Updated July 2, 2026

The word breaks down simply: “host” is the machine serving the app, “local” means it’s your own. Localhost is that machine running a site privately, before anyone else can reach it.

Think about setting up a trade show booth in your garage before the event. You arrange the table, test the lights, and fix what looks wrong, and nobody at the show sees the messy version. Localhost is the garage. A developer or agent runs the site locally, opens an address like localhost:3000, and tests before deployment.

How it shows up

Ask Claude Code or Codex to build a small app and it may start a dev server that prints a URL like http://localhost:4321. Open it and you see the app running from your machine.

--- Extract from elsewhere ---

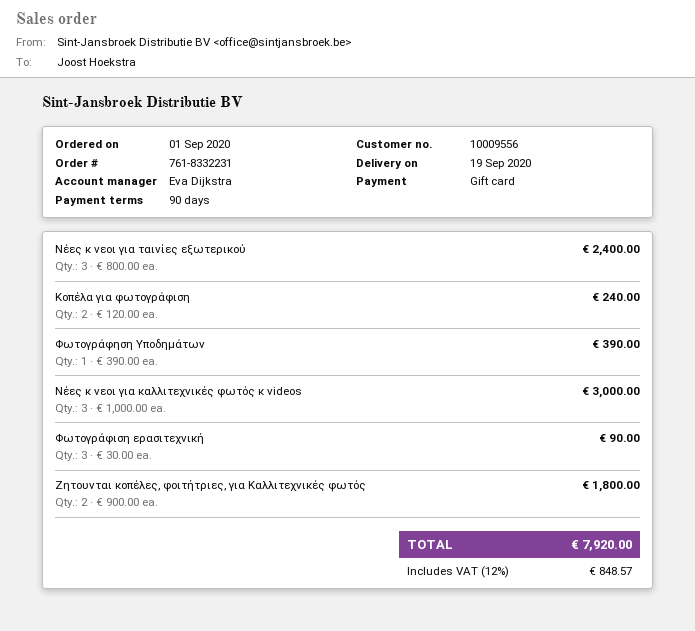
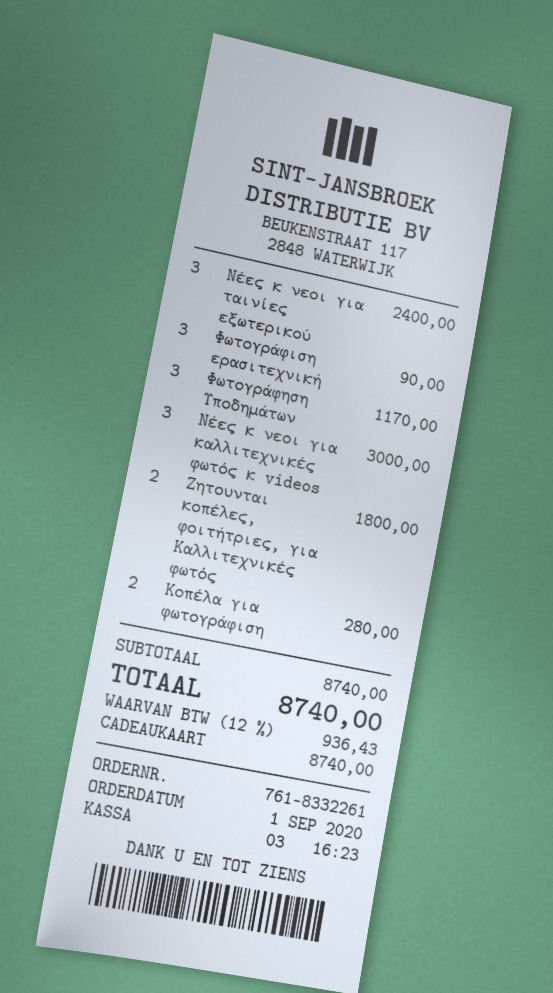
order number: 761-8332231 -> 761-8332261
Κοπέλα για φωτογράφιση: 2 for 240.00 -> 2 for 280.00
Φωτογράφηση Υποδημάτων: 1 for 390.00 -> 3 for 1170.00
tax: 12% = 848.57 -> 12% = 936.43
total: 7920.00 -> 8740.00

This is why localhost is safer for drafts: the AI can change the layout, break a button, fix it, and reload without touching the public site. It’s also why a localhost link doesn’t work for anyone else. Send a client http://localhost:3000 and their computer looks at itself, not yours, like directions to “my garage” while they stand at their own house. It often pairs with a sandbox, where experiments happen without touching production data.

Why you care

Localhost separates “we’re testing” from “we shipped.” The app runs privately, you test it, then you deploy it to a real server others can reach. If an agent says the site is running locally, the world can’t see it yet. It also gives a better review loop: instead of judging a screenshot, you open the local app, click the actual buttons, and say what feels wrong.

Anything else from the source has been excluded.